Monitoring pollinator temporal distribution in the field

In order to assess the temporal distribution of pollinators around the plants in the field, two sets of field observations were done on the Tel Aviv beach: (a) To test whether the presence of a pollinator can indicate the vicinity of additional pollinators, we videoed Oenothera drummondii plants during the night. Seventeen plants were videoed over two nights for 4 h after sunset in summer 2017, using IR video cameras (Full Spectrum POV Cam, GhostStop USA, resolution 1920 × 1080, 30 fps). Cameras were positioned at a distance of 1–1.5 m from the plant.

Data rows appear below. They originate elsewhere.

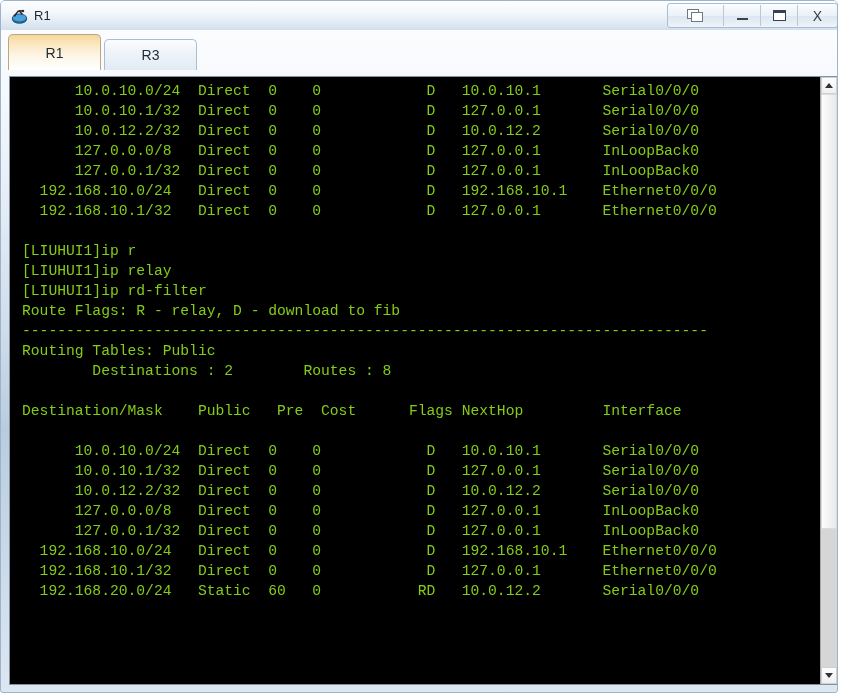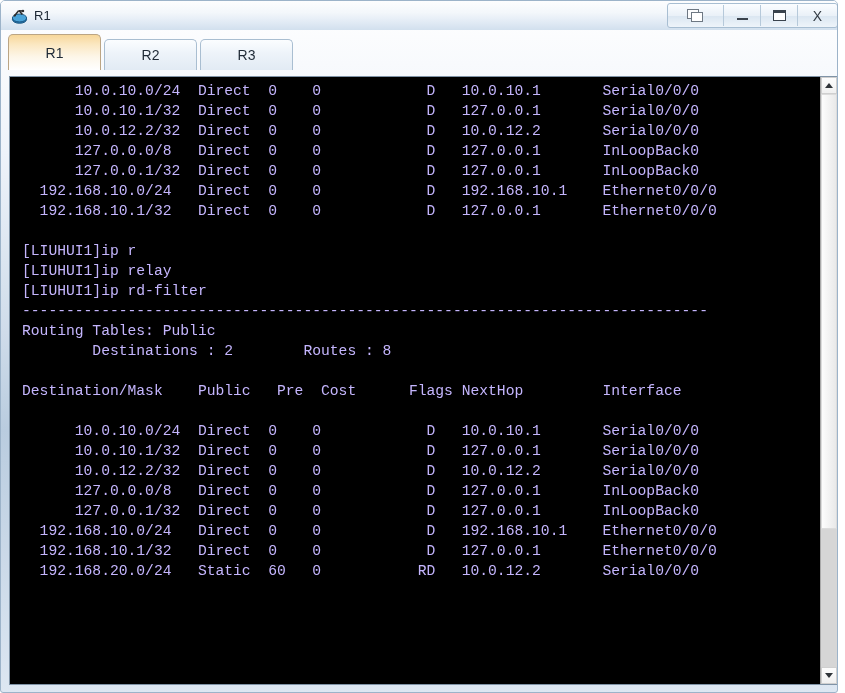"R2" div.tab { html: <div> <span>R2</span> </div> -> none }
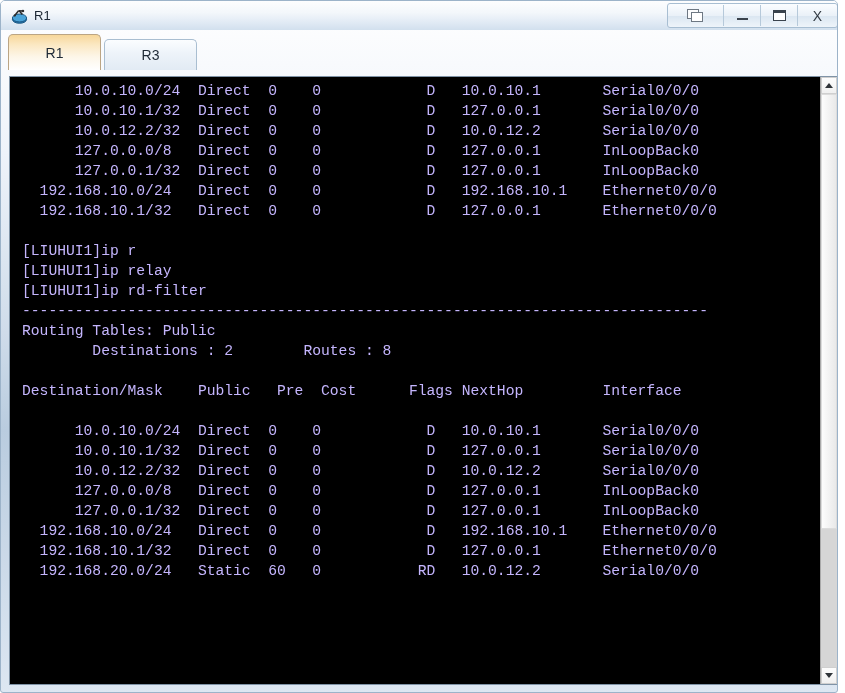"10.0.10.0/24 Direct 0 0 D" .term-line { color: #c4b5fd -> #84cc16 }
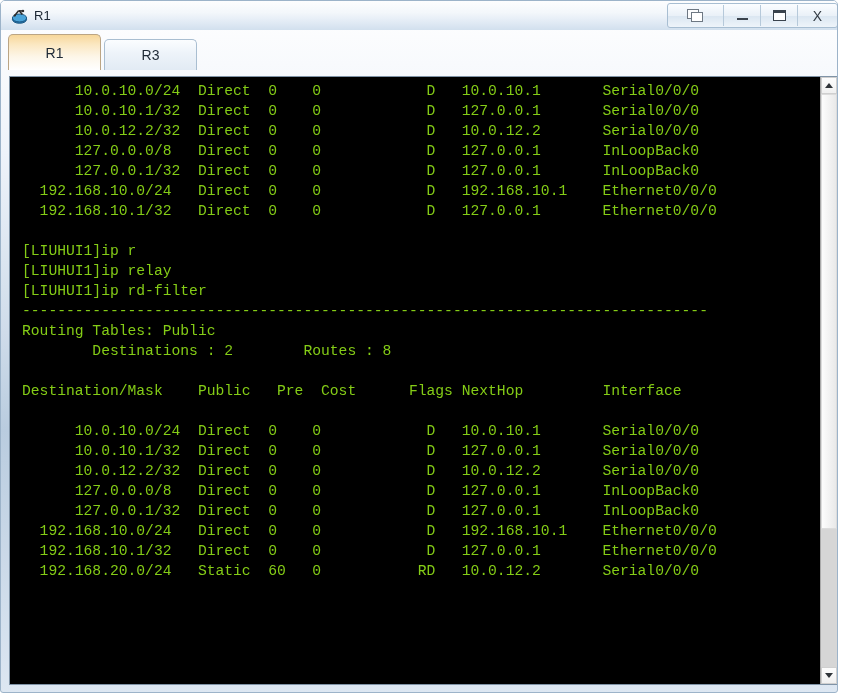"Route Flags: R - relay," div.term-line { html: none -> <div>Route Flags: R - relay, D - download to fib</div> }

The videos were scrutinised manually using Matlab R2016a and VLC media player 2.2.4. A moth passing within a distance of 1 m from a plant was defined as ‘near the plant’. We then analysed the distribution of intervals between these events (see Results). (b) To estimate the time that a single pollinator spends close to an Oenothera drummondii plant, the plants were visually observed during the day, when it was possible to track the same individual over time. Six plants were observed over 4 days for 3 h in each day. A bee passing within a distance of 10 cm from a plant was defined as ‘adjacent to the plant’ and the time it spent within this distance was estimated.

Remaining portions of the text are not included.